Juan Gomez-Jurado a déjà, a quarante-quatre ans, une belle biblio­gra­phie comp­tant dix romans et thril­lers, douze livres pour la jeu­nesse et un récit docu­men­taire sur cet étu­diant d’origine coréenne qui a assas­siné trente-deux de ses cama­rades sur un cam­pus en Vir­gi­nie avant de se sui­ci­der.
Reine rouge, ce thril­ler de haute volée, est le pre­mier tome d’une trilogie.

Alors qu’une jeune femme est très irri­tée par le bruit de pas qu’elle entend, celui qui fait ces bruits est agacé car il n’aime pas mon­ter les esca­liers. Mais pour­tant, Jon doit rejoindre Anto­nia.
Jon Gutiér­nez a été contraint d’accepter cette mis­sion car il est, vis-à-vis de son métier d’inspecteur de police, dans une situa­tion très déli­cate. Il a été sur­pris à mon­ter de toutes pièces un tra­fic d’héroïne pour faire tom­ber un proxé­nète.
Anto­nia Scott se terre dans son appar­te­ment vide depuis trois ans, depuis le tra­gique acci­dent qui a plongé l’élu de son cœur dans le coma.

Jon doit la convaincre de reprendre du ser­vice au sein de la très confi­den­tielle cel­lule d’enquête bap­ti­sée Reine rouge. C’est une struc­ture très légère ini­tiée par l’Europe pour résoudre des affaires dif­fi­ciles. Elle est diri­gée par Men­tor.
Anto­nia est une enquê­trice excep­tion­nelle. Jon réus­sit à l’amener sur une sin­gu­lière scène de crime, celle du fils de la pré­si­dente de la plus grande banque d’Europe. C’est un ado­les­cent placé dans une mise en scène très étu­diée au sein de la somp­tueuse demeure fami­liale.
Et c’est la fille d’un magnat de l’habillement qui est enle­vée. Son père, contacté par l’agresseur, dis­pose de cinq jours pour…

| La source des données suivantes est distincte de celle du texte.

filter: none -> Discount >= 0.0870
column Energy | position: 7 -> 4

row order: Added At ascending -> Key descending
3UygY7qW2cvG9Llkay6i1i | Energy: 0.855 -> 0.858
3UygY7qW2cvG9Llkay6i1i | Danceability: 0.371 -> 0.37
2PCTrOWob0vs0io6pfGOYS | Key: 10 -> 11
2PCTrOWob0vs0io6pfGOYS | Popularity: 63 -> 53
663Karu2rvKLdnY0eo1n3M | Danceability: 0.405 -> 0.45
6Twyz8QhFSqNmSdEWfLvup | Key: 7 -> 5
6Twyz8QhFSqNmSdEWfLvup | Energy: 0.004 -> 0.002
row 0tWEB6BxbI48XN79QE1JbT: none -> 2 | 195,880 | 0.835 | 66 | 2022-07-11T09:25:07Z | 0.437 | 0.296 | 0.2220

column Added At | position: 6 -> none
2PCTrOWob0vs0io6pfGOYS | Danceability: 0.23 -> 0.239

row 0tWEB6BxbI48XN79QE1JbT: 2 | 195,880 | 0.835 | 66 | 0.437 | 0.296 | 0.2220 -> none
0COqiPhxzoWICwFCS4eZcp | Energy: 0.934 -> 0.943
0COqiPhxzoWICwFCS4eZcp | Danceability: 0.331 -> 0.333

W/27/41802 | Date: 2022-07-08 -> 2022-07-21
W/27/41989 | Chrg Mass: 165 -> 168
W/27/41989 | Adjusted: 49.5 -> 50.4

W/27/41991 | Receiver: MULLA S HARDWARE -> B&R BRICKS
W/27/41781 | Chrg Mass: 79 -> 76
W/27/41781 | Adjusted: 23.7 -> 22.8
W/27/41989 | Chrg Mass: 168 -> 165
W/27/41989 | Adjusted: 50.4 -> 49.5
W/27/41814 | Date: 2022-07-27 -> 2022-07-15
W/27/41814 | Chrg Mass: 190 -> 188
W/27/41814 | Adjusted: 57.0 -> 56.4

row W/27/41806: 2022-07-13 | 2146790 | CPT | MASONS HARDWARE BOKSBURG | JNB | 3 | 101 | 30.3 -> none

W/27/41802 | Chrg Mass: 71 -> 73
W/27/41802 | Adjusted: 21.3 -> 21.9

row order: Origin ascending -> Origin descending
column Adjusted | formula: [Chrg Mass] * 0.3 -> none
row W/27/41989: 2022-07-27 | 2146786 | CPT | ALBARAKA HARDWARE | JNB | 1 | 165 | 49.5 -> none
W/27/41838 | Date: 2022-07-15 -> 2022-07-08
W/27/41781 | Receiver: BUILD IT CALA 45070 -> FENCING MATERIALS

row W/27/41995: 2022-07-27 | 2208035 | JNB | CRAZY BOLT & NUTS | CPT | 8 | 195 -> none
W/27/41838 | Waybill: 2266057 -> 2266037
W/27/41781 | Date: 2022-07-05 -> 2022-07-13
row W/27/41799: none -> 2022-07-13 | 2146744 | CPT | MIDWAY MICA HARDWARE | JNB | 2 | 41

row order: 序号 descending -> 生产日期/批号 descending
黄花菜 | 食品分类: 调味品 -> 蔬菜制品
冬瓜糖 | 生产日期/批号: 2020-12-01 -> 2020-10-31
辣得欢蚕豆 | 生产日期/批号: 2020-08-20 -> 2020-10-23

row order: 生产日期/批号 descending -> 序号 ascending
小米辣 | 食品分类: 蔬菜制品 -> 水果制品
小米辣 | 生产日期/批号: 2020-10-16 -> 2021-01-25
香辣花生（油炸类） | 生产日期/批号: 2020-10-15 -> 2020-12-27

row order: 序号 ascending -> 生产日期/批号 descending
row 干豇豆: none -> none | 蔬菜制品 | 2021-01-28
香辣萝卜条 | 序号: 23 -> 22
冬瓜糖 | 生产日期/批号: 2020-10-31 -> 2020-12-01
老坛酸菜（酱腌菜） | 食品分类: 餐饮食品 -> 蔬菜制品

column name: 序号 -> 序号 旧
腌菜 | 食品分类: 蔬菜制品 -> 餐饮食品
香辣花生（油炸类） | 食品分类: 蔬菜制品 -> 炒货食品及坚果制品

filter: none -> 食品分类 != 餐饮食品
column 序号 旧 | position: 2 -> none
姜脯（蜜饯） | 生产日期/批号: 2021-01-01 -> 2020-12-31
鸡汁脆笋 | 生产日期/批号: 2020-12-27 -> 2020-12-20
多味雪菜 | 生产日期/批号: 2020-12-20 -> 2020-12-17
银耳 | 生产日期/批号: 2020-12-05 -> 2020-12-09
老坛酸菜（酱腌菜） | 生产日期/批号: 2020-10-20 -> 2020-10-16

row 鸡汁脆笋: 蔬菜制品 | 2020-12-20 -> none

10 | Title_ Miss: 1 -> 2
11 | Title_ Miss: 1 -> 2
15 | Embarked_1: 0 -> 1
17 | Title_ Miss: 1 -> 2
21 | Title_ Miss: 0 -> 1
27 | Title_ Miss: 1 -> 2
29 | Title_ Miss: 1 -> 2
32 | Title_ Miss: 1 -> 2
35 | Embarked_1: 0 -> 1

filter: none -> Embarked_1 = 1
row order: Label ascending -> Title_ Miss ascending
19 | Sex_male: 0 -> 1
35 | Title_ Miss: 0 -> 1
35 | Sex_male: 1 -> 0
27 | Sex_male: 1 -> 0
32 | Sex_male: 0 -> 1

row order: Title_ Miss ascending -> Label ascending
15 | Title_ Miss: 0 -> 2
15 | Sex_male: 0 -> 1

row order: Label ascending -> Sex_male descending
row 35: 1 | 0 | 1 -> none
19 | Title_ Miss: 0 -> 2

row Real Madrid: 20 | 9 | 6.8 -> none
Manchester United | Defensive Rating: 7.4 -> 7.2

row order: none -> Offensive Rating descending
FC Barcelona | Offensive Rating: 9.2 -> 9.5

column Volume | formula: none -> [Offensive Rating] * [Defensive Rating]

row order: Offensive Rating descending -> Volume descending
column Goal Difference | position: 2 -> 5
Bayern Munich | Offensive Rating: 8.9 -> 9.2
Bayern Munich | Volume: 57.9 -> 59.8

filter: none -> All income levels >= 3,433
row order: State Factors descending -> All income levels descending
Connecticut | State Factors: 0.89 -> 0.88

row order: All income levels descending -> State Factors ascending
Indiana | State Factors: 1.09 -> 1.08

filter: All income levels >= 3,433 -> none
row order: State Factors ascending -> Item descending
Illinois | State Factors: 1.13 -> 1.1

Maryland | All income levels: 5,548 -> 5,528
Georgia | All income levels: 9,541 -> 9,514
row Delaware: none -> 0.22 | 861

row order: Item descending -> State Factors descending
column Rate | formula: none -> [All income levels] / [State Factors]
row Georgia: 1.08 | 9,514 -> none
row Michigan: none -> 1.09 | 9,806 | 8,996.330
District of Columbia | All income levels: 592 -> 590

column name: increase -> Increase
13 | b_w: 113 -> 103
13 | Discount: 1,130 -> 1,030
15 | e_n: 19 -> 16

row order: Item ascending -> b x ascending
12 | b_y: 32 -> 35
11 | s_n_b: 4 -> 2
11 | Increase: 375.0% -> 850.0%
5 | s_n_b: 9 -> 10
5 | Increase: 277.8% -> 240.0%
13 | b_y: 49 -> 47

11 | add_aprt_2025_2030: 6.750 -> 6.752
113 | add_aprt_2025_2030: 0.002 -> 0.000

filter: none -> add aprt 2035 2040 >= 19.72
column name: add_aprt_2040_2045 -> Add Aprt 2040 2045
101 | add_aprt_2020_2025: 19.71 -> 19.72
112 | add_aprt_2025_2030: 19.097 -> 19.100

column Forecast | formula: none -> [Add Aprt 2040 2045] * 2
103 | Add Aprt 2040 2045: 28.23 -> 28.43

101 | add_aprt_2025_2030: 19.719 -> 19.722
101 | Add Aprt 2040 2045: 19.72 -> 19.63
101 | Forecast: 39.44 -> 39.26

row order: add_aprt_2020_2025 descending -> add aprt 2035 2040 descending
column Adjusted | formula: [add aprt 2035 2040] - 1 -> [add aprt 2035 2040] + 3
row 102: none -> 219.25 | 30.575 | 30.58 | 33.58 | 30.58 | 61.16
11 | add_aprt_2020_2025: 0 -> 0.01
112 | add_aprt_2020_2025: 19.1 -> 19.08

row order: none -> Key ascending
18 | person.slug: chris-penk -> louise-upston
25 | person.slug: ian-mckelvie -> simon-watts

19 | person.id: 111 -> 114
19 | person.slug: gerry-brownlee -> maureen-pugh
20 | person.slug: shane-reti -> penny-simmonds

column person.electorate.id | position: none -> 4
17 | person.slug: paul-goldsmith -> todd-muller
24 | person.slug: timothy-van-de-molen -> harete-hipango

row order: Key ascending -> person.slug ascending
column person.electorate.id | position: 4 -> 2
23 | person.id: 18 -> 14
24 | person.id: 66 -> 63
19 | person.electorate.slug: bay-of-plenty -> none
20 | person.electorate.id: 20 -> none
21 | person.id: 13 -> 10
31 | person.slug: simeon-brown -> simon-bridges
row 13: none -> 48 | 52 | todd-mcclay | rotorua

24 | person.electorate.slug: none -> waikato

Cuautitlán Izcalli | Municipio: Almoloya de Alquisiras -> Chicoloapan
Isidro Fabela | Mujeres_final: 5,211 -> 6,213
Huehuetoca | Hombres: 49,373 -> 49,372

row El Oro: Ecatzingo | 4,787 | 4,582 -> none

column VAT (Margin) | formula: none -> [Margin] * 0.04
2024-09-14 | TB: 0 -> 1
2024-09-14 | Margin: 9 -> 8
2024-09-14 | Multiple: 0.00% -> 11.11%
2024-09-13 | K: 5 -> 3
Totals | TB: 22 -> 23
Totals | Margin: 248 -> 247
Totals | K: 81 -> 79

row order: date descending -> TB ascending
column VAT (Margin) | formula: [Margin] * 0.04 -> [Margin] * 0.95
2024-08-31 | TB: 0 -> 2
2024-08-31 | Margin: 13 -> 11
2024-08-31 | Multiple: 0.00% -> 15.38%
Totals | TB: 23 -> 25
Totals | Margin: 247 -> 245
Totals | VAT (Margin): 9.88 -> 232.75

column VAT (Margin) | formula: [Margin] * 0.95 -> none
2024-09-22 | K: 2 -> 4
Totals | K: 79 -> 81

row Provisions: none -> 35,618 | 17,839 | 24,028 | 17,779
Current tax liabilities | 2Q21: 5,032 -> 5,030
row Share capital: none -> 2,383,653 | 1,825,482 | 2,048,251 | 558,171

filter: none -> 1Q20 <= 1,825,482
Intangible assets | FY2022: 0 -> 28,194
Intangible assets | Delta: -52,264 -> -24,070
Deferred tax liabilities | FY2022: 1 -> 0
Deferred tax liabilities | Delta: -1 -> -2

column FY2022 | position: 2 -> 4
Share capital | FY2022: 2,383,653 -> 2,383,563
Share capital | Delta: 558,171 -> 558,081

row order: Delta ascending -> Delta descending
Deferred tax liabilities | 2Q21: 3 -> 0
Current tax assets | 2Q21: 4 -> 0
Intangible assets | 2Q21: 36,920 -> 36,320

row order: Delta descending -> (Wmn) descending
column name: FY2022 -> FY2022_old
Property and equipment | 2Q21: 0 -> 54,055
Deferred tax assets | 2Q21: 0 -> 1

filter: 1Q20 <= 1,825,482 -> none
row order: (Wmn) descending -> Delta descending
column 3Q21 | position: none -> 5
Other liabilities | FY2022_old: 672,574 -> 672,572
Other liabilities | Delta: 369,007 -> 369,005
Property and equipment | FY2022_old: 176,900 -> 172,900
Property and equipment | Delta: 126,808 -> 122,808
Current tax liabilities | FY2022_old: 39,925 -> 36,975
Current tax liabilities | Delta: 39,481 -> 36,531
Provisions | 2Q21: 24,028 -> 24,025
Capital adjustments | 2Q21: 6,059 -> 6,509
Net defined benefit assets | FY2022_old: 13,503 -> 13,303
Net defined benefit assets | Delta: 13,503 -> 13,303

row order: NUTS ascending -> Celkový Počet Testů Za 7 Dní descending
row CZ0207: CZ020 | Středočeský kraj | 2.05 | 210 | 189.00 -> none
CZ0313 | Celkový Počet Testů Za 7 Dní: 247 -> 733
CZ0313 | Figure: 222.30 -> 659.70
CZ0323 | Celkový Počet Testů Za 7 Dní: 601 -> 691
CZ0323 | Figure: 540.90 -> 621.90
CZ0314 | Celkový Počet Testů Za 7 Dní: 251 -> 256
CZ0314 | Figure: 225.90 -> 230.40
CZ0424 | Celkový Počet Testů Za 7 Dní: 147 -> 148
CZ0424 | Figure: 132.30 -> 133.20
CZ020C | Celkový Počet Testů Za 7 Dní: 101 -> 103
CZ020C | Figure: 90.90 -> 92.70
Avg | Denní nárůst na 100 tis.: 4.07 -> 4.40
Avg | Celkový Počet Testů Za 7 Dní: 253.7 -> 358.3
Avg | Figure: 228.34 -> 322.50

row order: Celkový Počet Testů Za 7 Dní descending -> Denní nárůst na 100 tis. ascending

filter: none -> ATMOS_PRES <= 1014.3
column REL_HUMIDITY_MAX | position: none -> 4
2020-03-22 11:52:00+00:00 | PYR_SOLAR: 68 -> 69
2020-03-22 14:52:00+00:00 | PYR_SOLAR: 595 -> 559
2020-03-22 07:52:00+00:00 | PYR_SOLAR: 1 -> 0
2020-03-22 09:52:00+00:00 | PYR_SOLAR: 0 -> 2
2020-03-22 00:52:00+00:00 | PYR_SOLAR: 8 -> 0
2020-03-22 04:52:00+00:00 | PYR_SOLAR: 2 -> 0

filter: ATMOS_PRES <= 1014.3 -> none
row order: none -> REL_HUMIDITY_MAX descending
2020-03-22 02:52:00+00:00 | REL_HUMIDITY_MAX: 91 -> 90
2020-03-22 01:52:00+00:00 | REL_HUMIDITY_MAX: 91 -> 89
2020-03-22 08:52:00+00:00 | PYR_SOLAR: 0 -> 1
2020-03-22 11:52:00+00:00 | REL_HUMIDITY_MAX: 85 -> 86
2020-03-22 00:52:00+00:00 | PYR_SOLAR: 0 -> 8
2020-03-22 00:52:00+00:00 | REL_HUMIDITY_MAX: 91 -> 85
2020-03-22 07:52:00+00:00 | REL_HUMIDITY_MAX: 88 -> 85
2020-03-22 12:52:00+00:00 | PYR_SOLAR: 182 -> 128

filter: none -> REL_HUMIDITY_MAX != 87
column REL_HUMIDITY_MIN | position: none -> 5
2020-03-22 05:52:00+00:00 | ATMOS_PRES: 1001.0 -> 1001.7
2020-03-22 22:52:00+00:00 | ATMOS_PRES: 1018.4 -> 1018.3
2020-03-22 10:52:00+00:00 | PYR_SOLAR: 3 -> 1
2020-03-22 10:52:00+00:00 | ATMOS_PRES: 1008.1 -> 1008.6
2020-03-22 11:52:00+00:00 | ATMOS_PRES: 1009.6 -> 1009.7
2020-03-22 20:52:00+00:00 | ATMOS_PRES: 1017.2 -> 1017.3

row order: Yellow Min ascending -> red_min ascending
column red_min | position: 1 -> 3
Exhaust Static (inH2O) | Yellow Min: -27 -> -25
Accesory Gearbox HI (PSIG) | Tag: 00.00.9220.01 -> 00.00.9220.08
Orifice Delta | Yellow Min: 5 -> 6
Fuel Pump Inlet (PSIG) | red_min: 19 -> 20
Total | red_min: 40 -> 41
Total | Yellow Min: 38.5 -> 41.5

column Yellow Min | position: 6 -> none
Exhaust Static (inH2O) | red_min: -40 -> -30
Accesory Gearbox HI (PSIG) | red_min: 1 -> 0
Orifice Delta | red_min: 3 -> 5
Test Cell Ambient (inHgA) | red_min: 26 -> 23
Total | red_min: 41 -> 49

Avec Anto­nia et Jon, le roman­cier pro­pose un nou­veau couple d’enquêteurs qui force l’adhésion à leur par­cours. Deux per­son­na­li­tés bien dif­fé­rentes se retrouvent contraintes de col­la­bo­rer. Or, après avoir résolu nombre d’affaires cri­mi­nelles, Anto­nia refuse tous contacts. Jon, ins­pec­teur de police à Bil­bao est homo­sexuel, vit avec sa mère. Il a une sta­ture qui en impose.
Si c’est à contre­cœur qu’il accom­pagne, au début, la femme qu’il doit pro­té­ger, il se prend au jeu et son éthique de limier prend le pas pour mener à terme cette affaire fort trou­blante. Un cri­mi­nel s’en prend aux membres de familles richis­simes. Mais il ne demande pas de ran­çon. Pour les enquê­teurs, ces familles sont d’un abord dif­fi­cile, ayant des contacts pri­vi­lé­giés dans les plus hautes sphères du pouvoir.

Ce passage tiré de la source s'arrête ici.